Spell Check, Hyphenation, and Thesaurus for .NET with C# and VB Samples - Part 1: Single Threading

By , 16 Nov 2009
 

Introduction

Spell checking, hyphenation, and synonym lookup via thesaurus are the Open Office spell checker Hunspell functions. The NHunspell project makes these functions available for .NET applications. As the Open Office spell checker Hunspell is used in a vast amount of Open Source applications, it could also be the first choice for .NET applications. Beyond Open Office, Hunspell is currently used in the Mozilla applications Firefox and Thunderbird, the browsers Google Chrome and Opera, and last but not least, in the new Apple MAC OS/X 10.6 "Snow Leopard" Operating System.

Since the first steps (NHunspell - Hunspell for the .NET platform), NHunspell has improved a lot, and goes straight to the first release candidate. The current release 0.9.2 is a milestone because the support of Hunspell is nearly complete.
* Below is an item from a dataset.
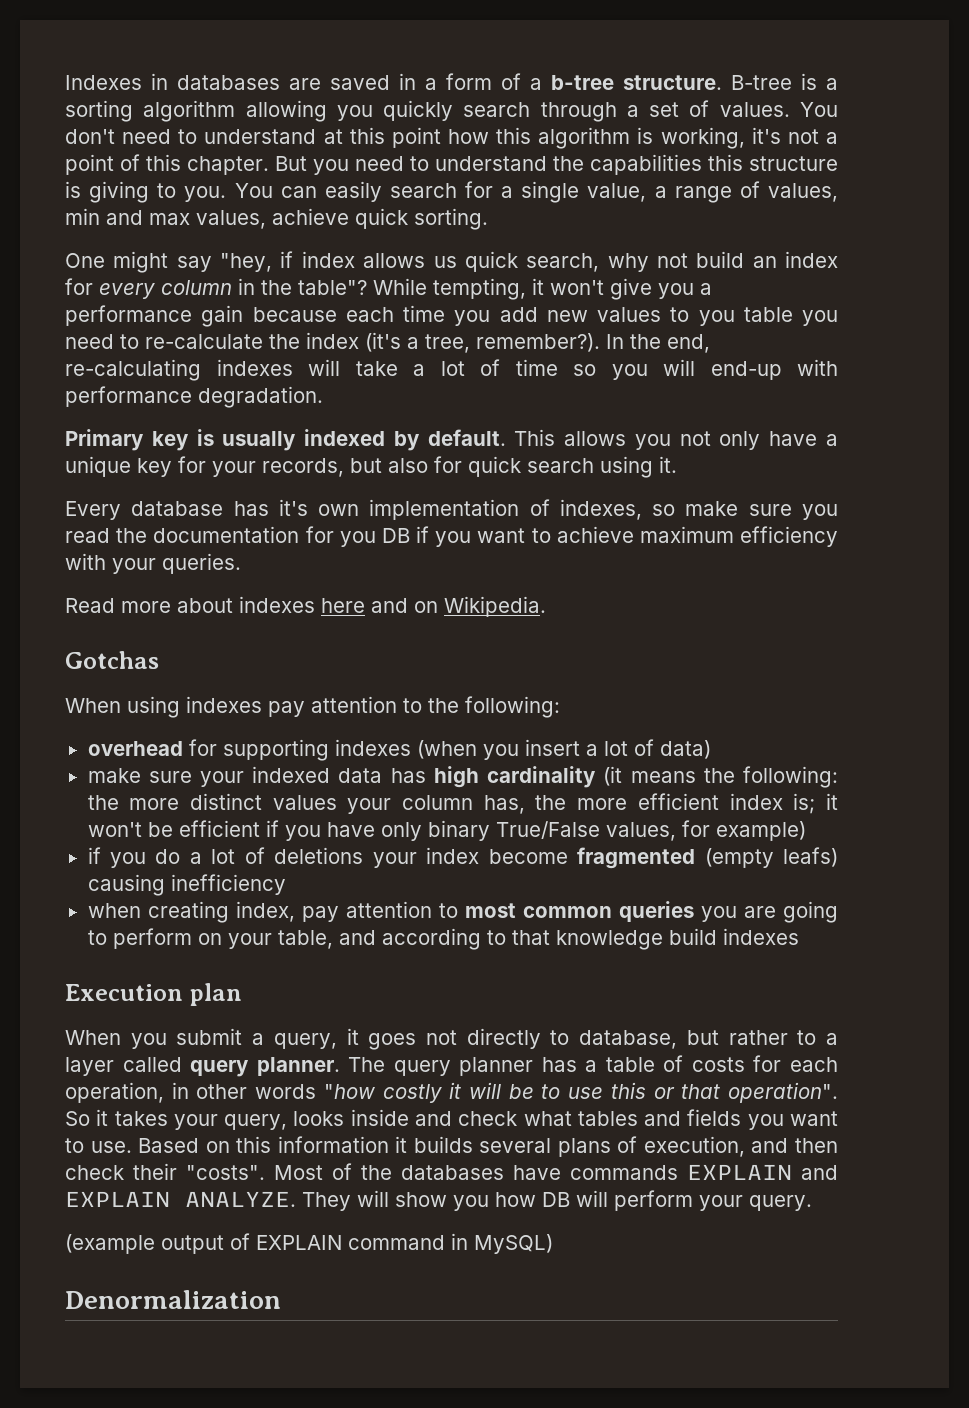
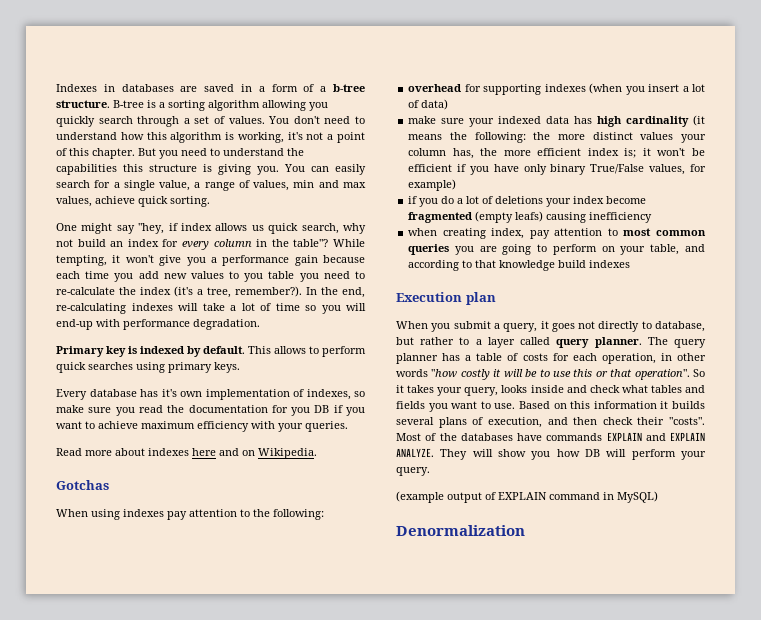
[323,127,441,148] at this point -> (117, 136) none
[157,183,177,198] to -> (251, 169) none
[222,431,297,451] usually -> (137, 350) none
[634,431,838,450] [65,456,677,478] you not only have a unique key for your records, but also for quick search using it. -> [309,346,366,357] [56,362,240,373] to perform quick searches using primary keys.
Using NHunspell spell check, hyphenation, and thesaurus in single threaded applications

NHunspell is designed to serve two different use cases: single threaded applications, like word processors and any other tool with a UI/GUI, and multi threaded applications like servers and web servers (ASP.NET).

This article covers the single threaded applications. They use the basic NHunspell classes Hunspell, Hyphen, and MyThes. The members aren't thread safe. If these classes are used by multiple threads, a synchronization mechanism like lock must be used. But NHunspell provides special multi-threading classes which are announced in the second part of the article: Spell checking, hyphenation, and thesaurus in multi-threading applications.

Spell checking: Hunspell

Hunspell objects have several possibilities to work with texts:

  • Spell check and suggestion for a misspelled word: with Spell() and Suggest()
  • Morphological analysis and word stemming: with Analyze() and Stem()
  • Generation (deriving a word from its stem, like girl => girls ) by sample: with Generate()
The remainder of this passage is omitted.